Con il terzo, la ricorrente deduce violazione e falsa applicazione del D.Lgs. n. 276 del 2003, art. 29, artt. 2094 e 2099 c.c., in relazione all’art. 360 c.p.c., comma 1, n. 3, per erronea inclusione nel regime di garanzia solidale del committente nei confronti dei lavoratori impiegati nell’appalto, previsto soltanto per i “trattamenti retributivi”, anche del credito per T.f.r., non riconducibile a detta nozione, come comprovato dalla successiva modificazione della norma denunciata, per effetto del D.L. n. 5 del 2012, art. 21, comma 1 conv. con mod. in L. n. 35 del 2012, correttamente ritenuto non applicabile, estensivo della garanzia legale per i trattamenti retributivi “comprese le quote di trattamento di fine rapporto… in relazione al periodo di esecuzione del contratto di appalto”.
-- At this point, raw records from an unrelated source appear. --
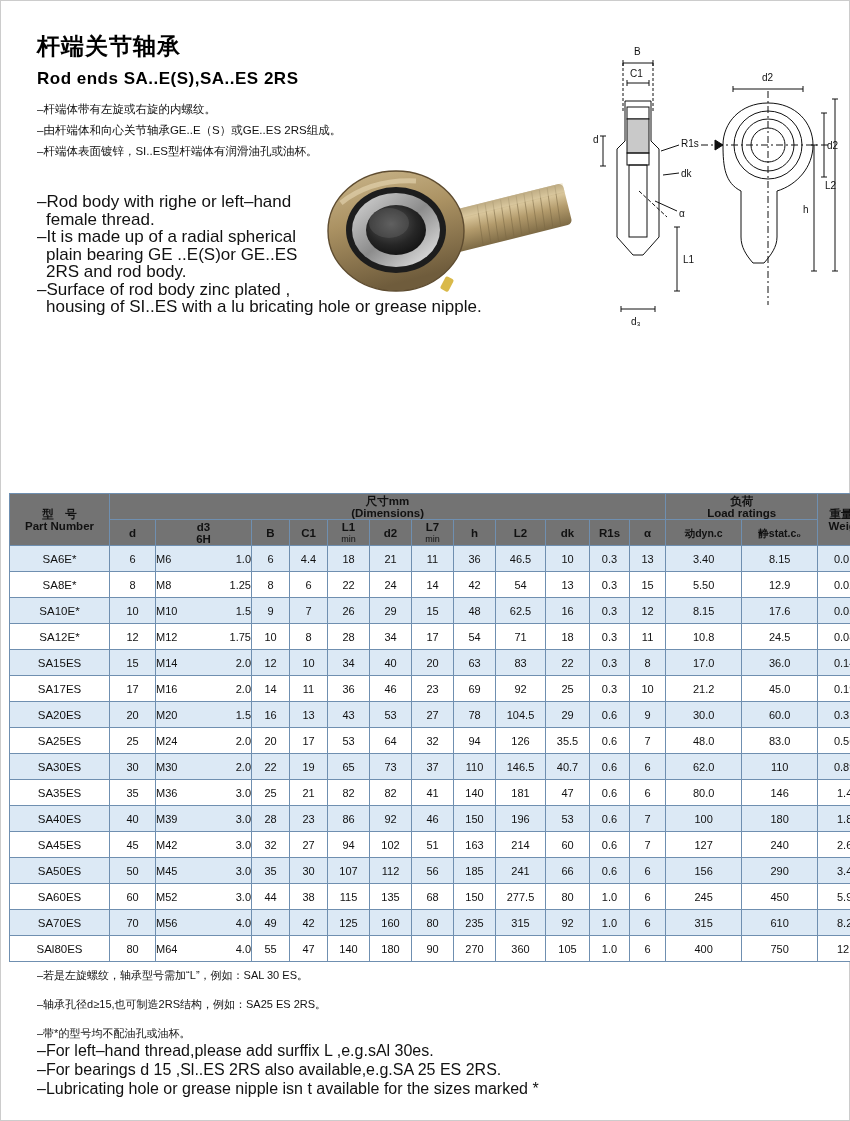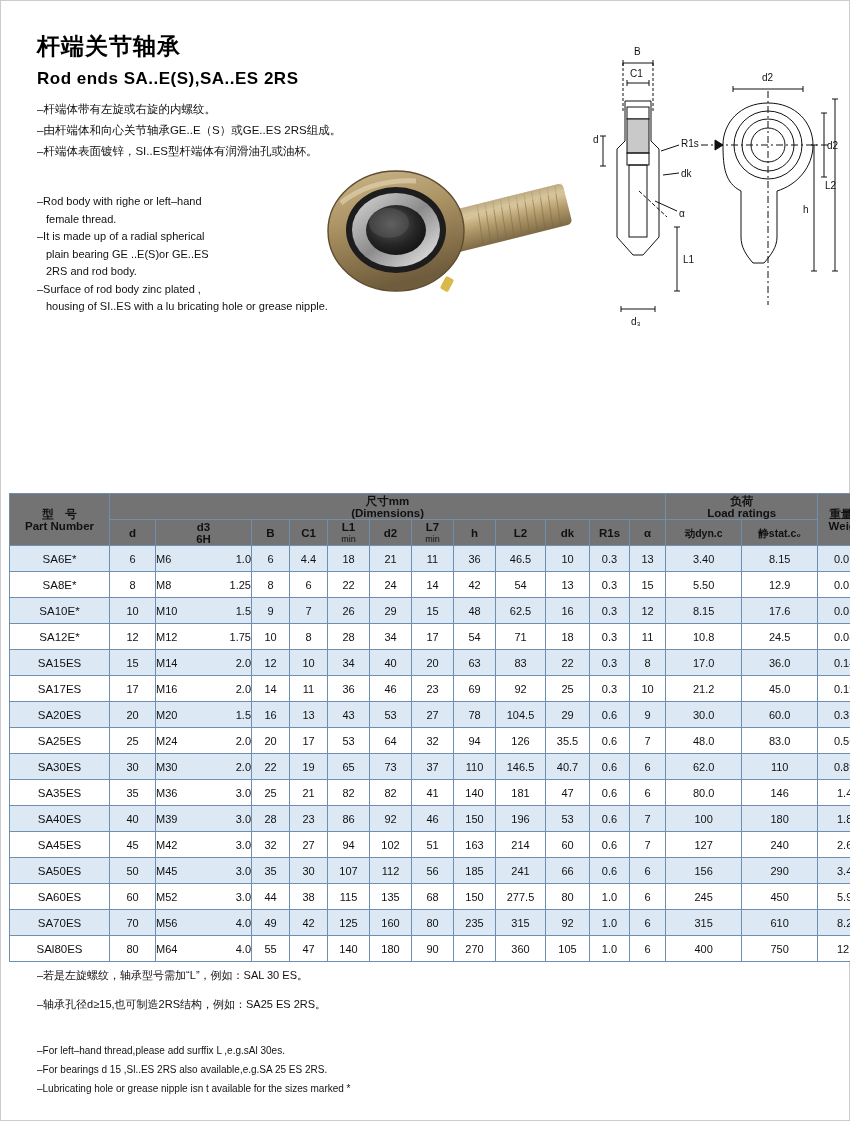--- a/index.html
+++ b/index.html
@@ -63,7 +63,7 @@
     left: 36px;
     top: 192px;
     width: 330px;
-    font-size: 11px;
+    font-size: 17px;
     line-height: 17.5px;
     color: #111;
   }

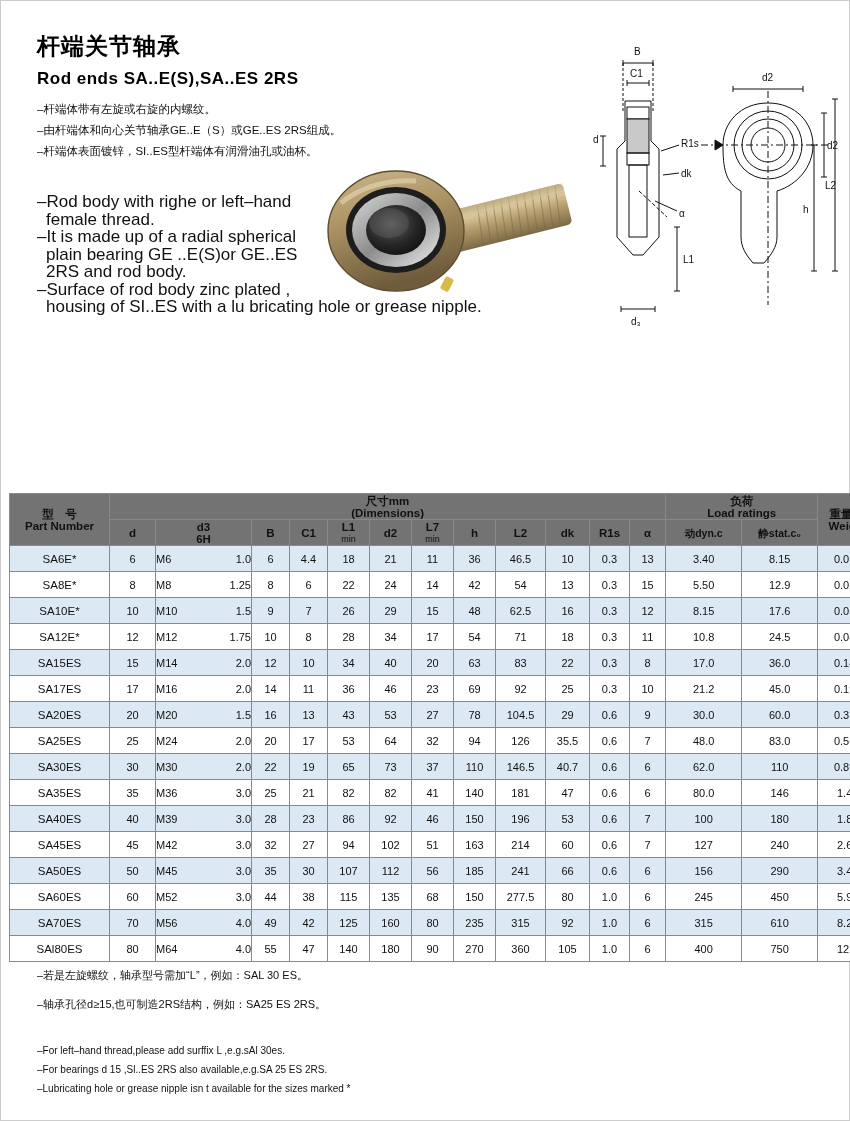--- a/index.html
+++ b/index.html
@@ -768,6 +768,7 @@
     <div class="gap"></div>
     <div>–轴承孔径d≥15,也可制造2RS结构，例如：SA25 ES 2RS。</div>
     <div class="gap"></div>
+    <div>–带*的型号均不配油孔或油杯。</div>
   </div>
 
   <div class="notes-en">

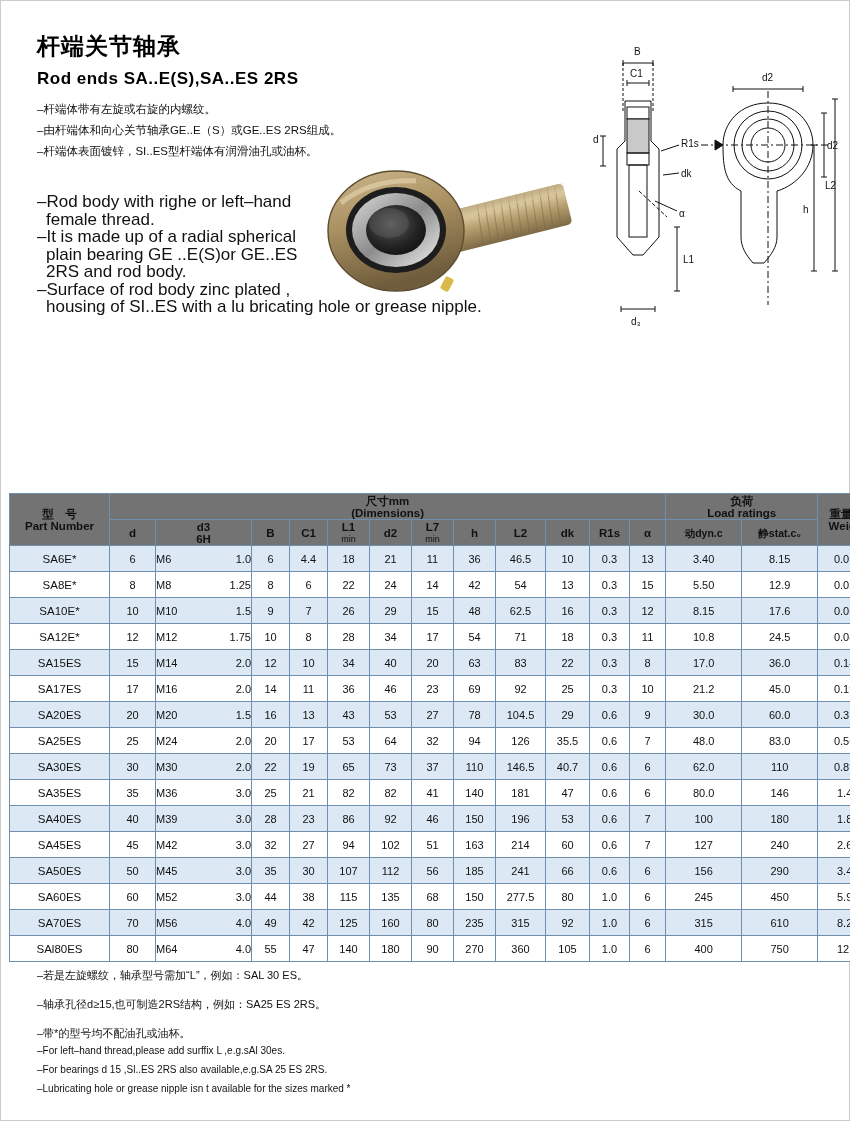--- a/index.html
+++ b/index.html
@@ -148,7 +148,7 @@
     left: 36px;
     top: 1040px;
     width: 780px;
-    font-size: 10px;
+    font-size: 16px;
     line-height: 19px;
     color: #111;
   }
Con il quarto, la ricorrente deduce violazione e falsa applicazione del D.Lgs. n. 276 del 2003, art. 29, art. 115 c.p.c. e art. 2697 c.c., in relazione all’art. 360 c.p.c., comma 1, n. 3, per difetto di idonea prova, a carico dei lavoratori, dei fatti costitutivi del loro credito, rappresentato dal rapporto di lavoro subordinato con Pietro Mazzoni Ambiente s.p.a. e dal contratto di appalto di questa con T. s.p.a. nel senso dell’impiego nei lavori appaltati quali dipendenti della prima per l’intera durata dell’appalto, su cui fondata la responsabilità solidale della committente.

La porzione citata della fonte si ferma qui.